**Your instructions:** The result should be the lines from the one that contains "[294,155,347,164] networks ->" to the final line of the entries below, copied exactly and with no pictures.

——

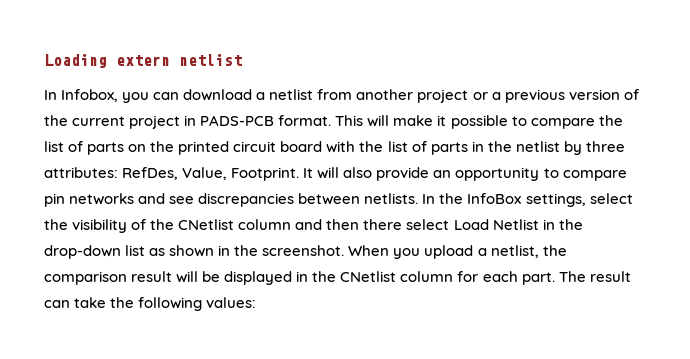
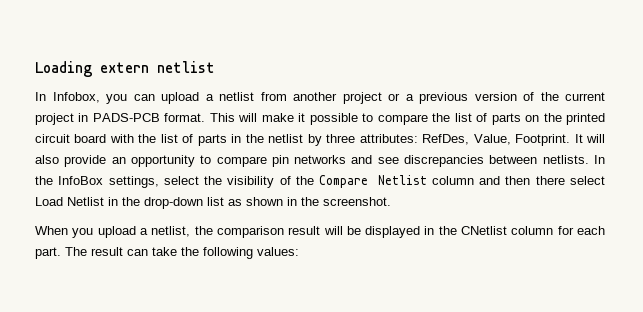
[183,89,253,101] download -> [161,92,199,104] upload
[178,219,235,230] CNetlist -> [319,175,427,188] Compare Netlist
(345, 250) none -> (391, 201) //

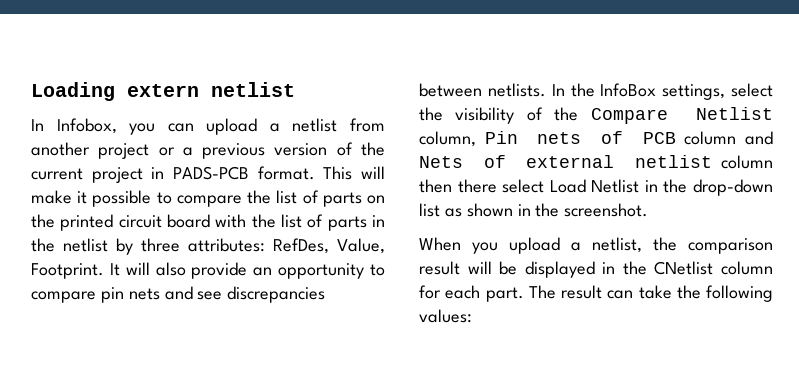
[294,155,347,164] networks -> [128,288,160,300] nets
[431,176,501,185] column and -> [419,131,774,147] [419,155,773,169] column, Pin nets of PCB column and Nets of external netlist column

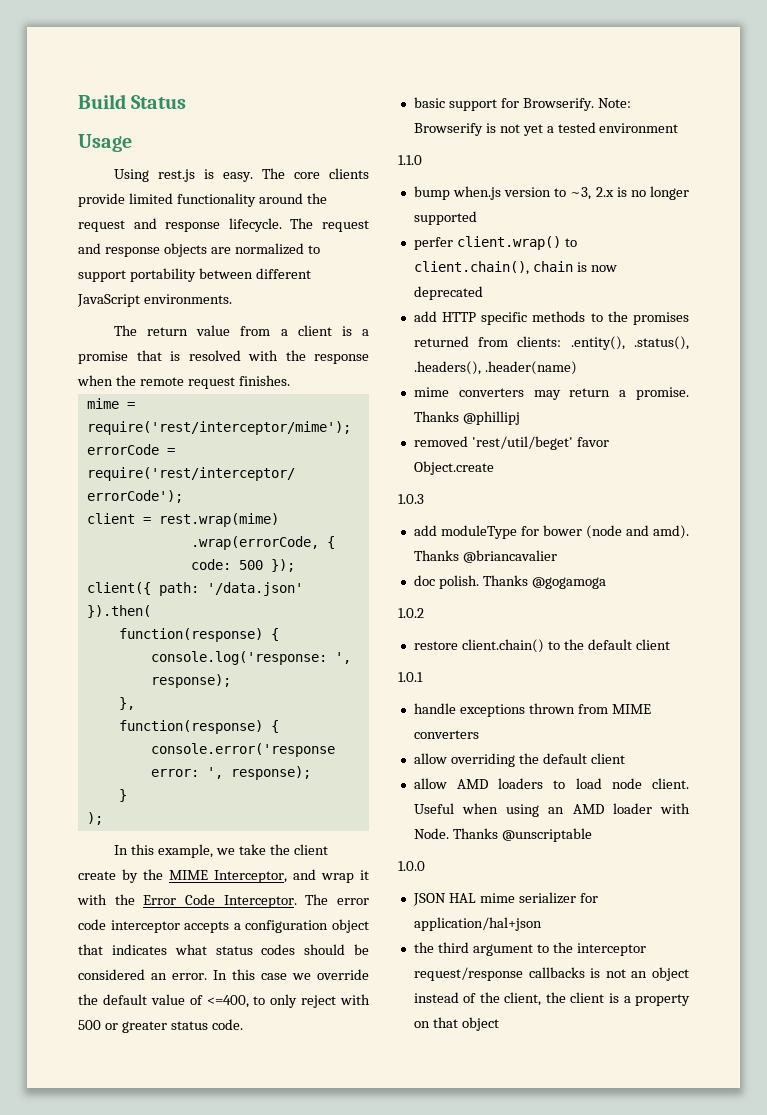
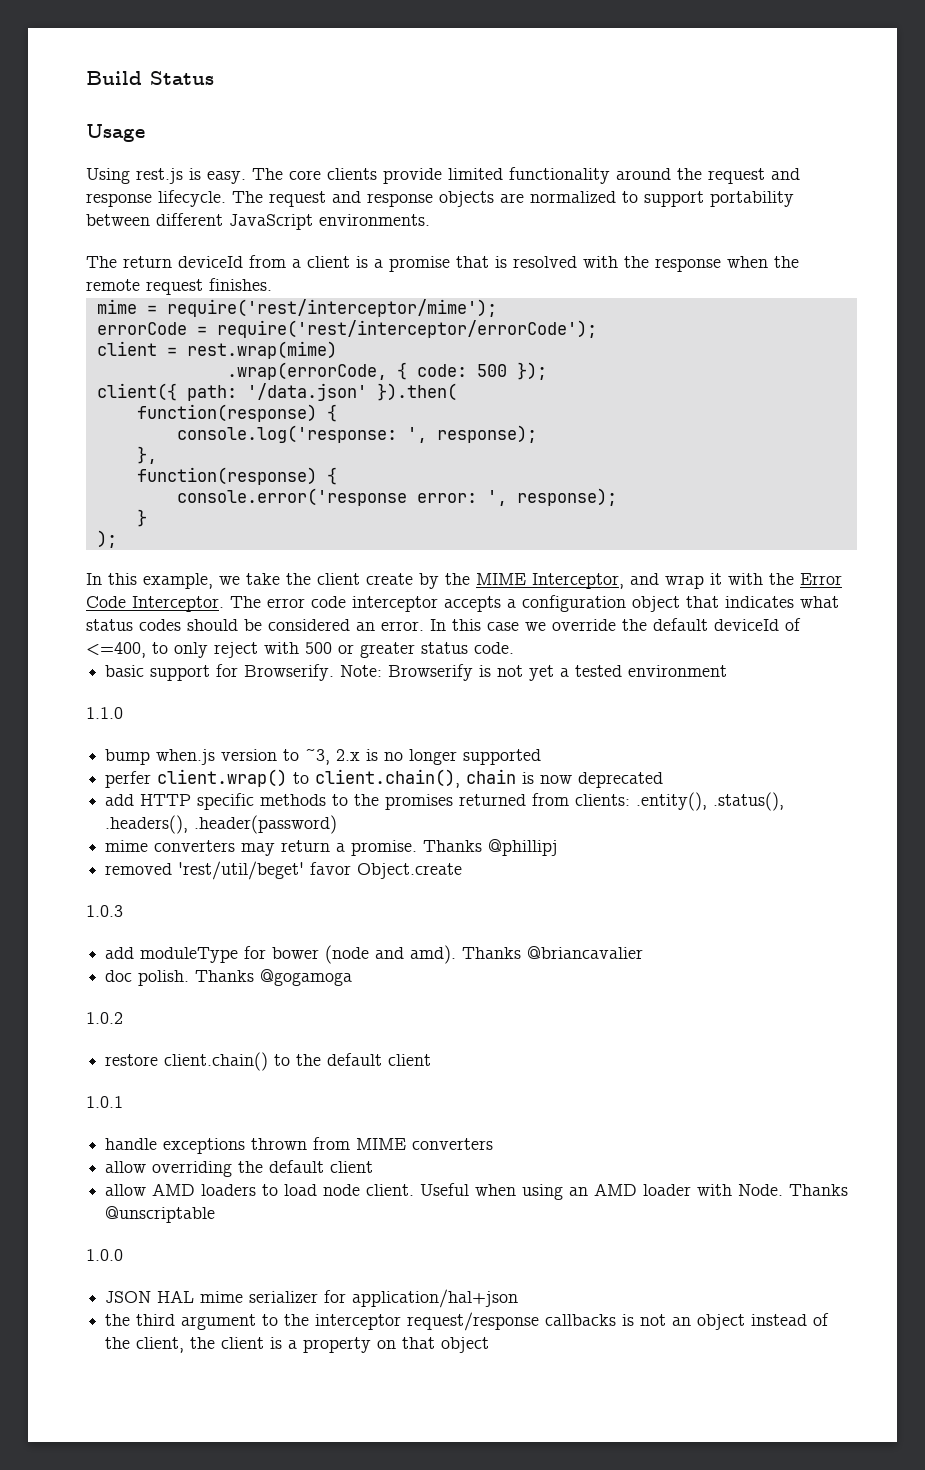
[196,325,231,336] value -> [178,256,243,268] deviceId
[150,994,185,1005] value -> [714,619,779,631] deviceId
[484,361,577,375] .header(name) -> [194,815,338,834] .header(password)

——

**Exercise output:**
[294,155,347,164] networks -> [128,288,160,300] nets
[431,176,501,185] column and -> [419,131,774,147] [419,155,773,169] column, Pin nets of PCB column and Nets of external netlist column

[196,325,231,336] value -> [178,256,243,268] deviceId
[150,994,185,1005] value -> [714,619,779,631] deviceId
[484,361,577,375] .header(name) -> [194,815,338,834] .header(password)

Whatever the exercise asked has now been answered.